## Your goal
In your transcription, keep every record exact and leave out the pictures.

──────── Data to use

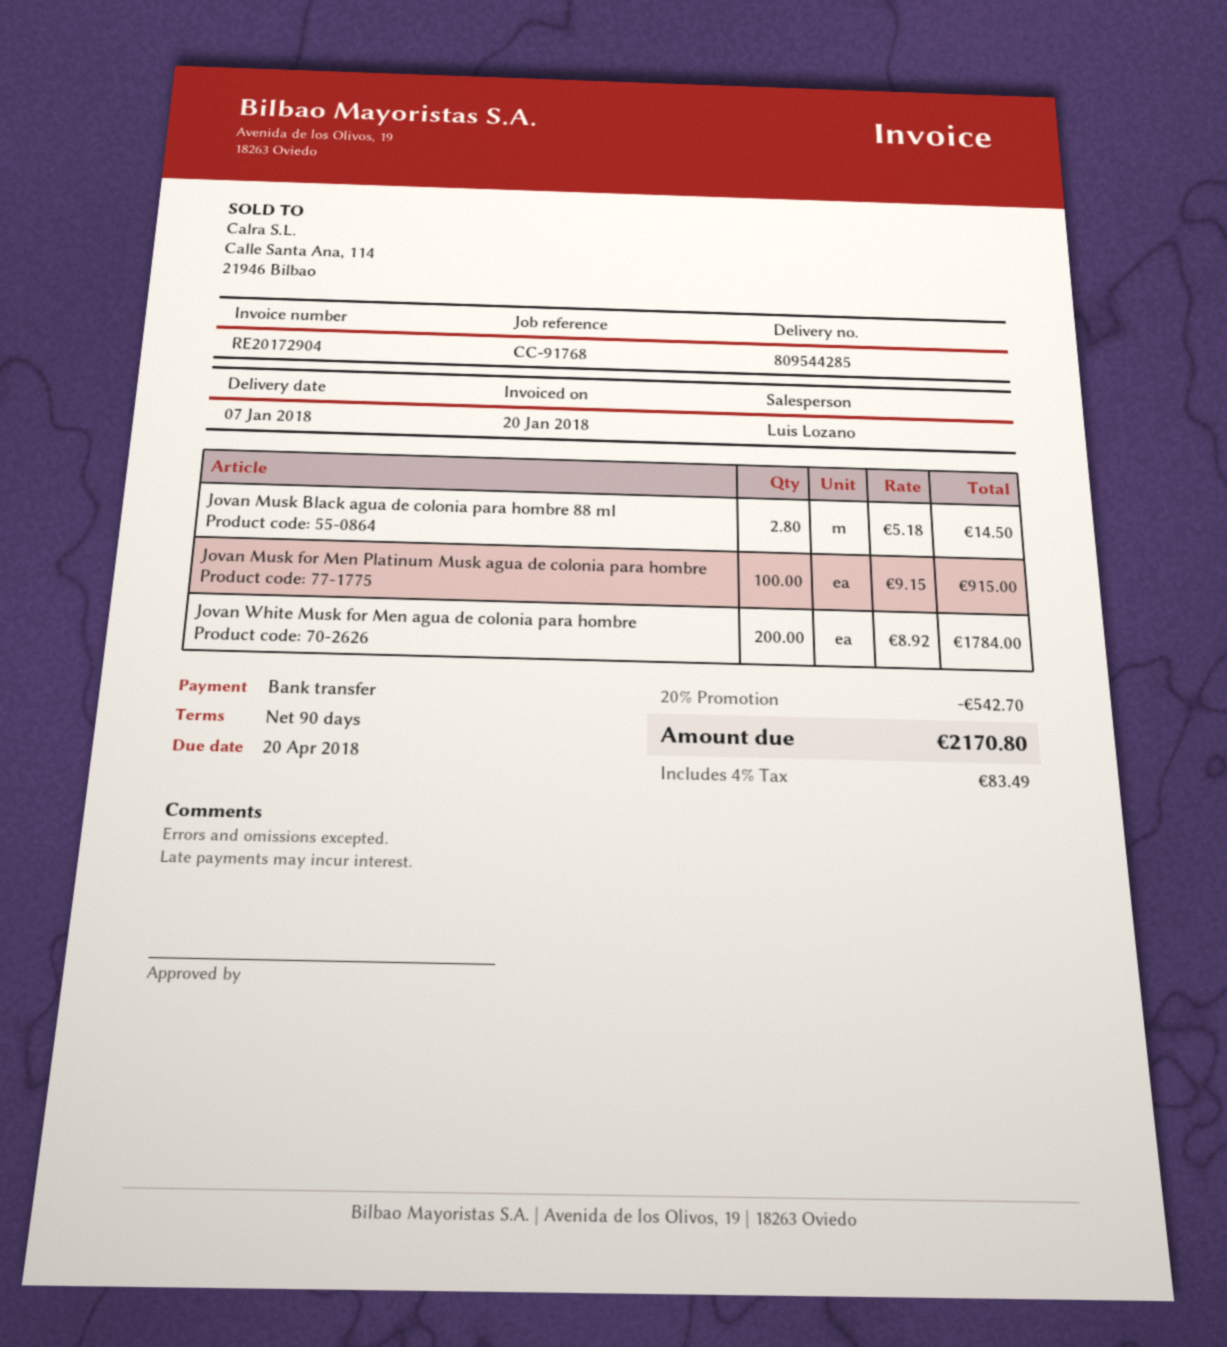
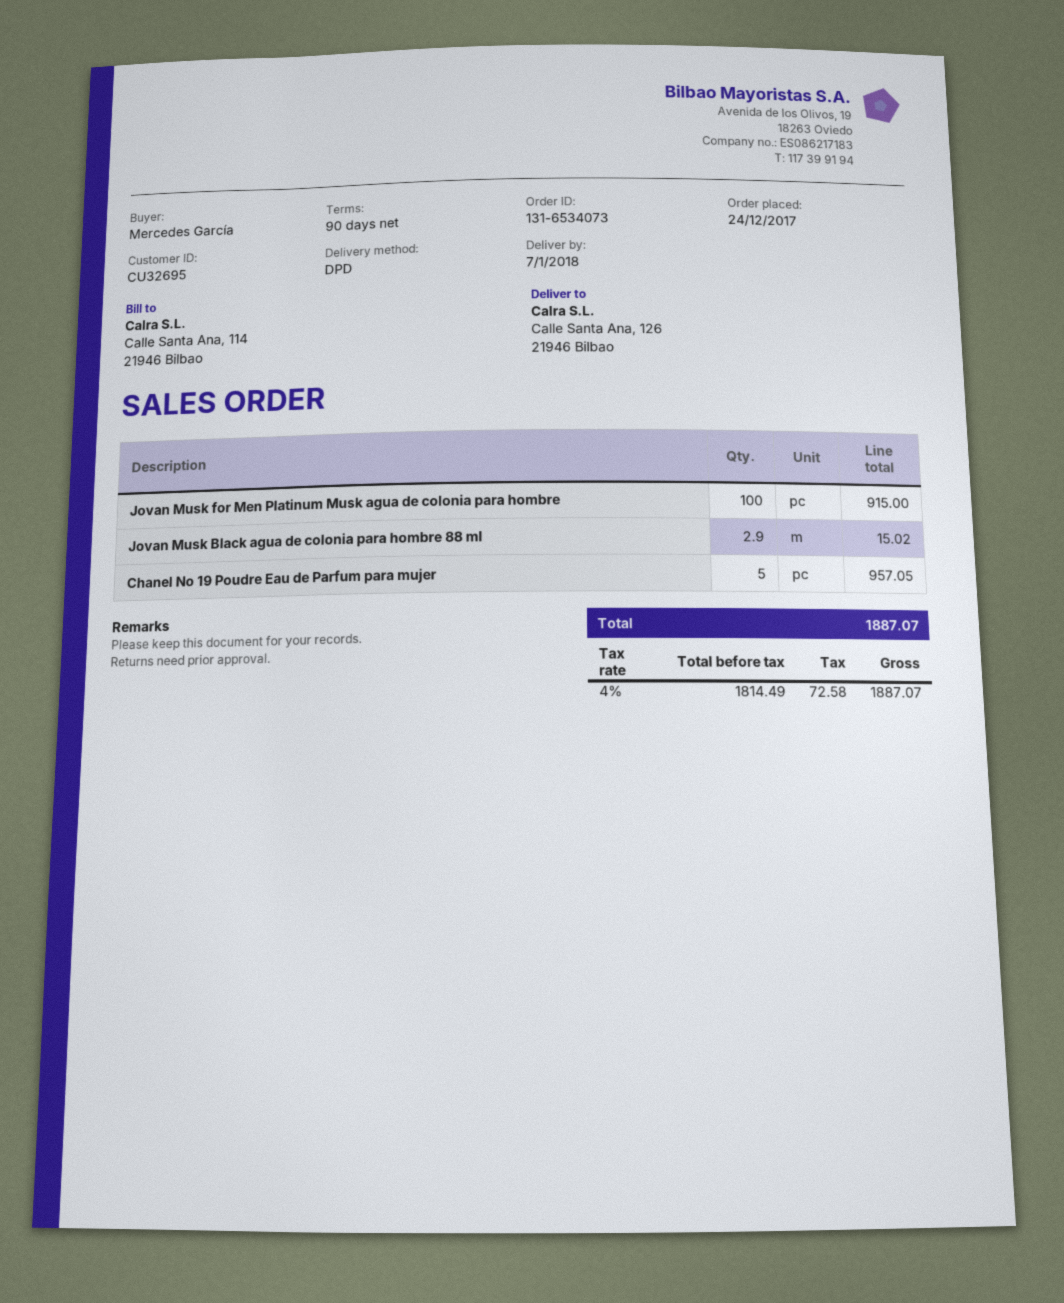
Jovan Musk Black agua de colonia para hombre 88 ml: 2.8 for 14.50 -> 2.9 for 15.02
Jovan White Musk for Men agua de colonia para hombre: 200 for 1784.00 -> none
Chanel No 19 Poudre Eau de Parfum para mujer: none -> 5 for 957.05
discount: 20% = 542.70 -> none
tax: 4% = 83.49 -> 4% = 72.58
total: 2170.80 -> 1887.07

────────────────

## Response area
Jovan Musk Black agua de colonia para hombre 88 ml: 2.8 for 14.50 -> 2.9 for 15.02
Jovan White Musk for Men agua de colonia para hombre: 200 for 1784.00 -> none
Chanel No 19 Poudre Eau de Parfum para mujer: none -> 5 for 957.05
discount: 20% = 542.70 -> none
tax: 4% = 83.49 -> 4% = 72.58
total: 2170.80 -> 1887.07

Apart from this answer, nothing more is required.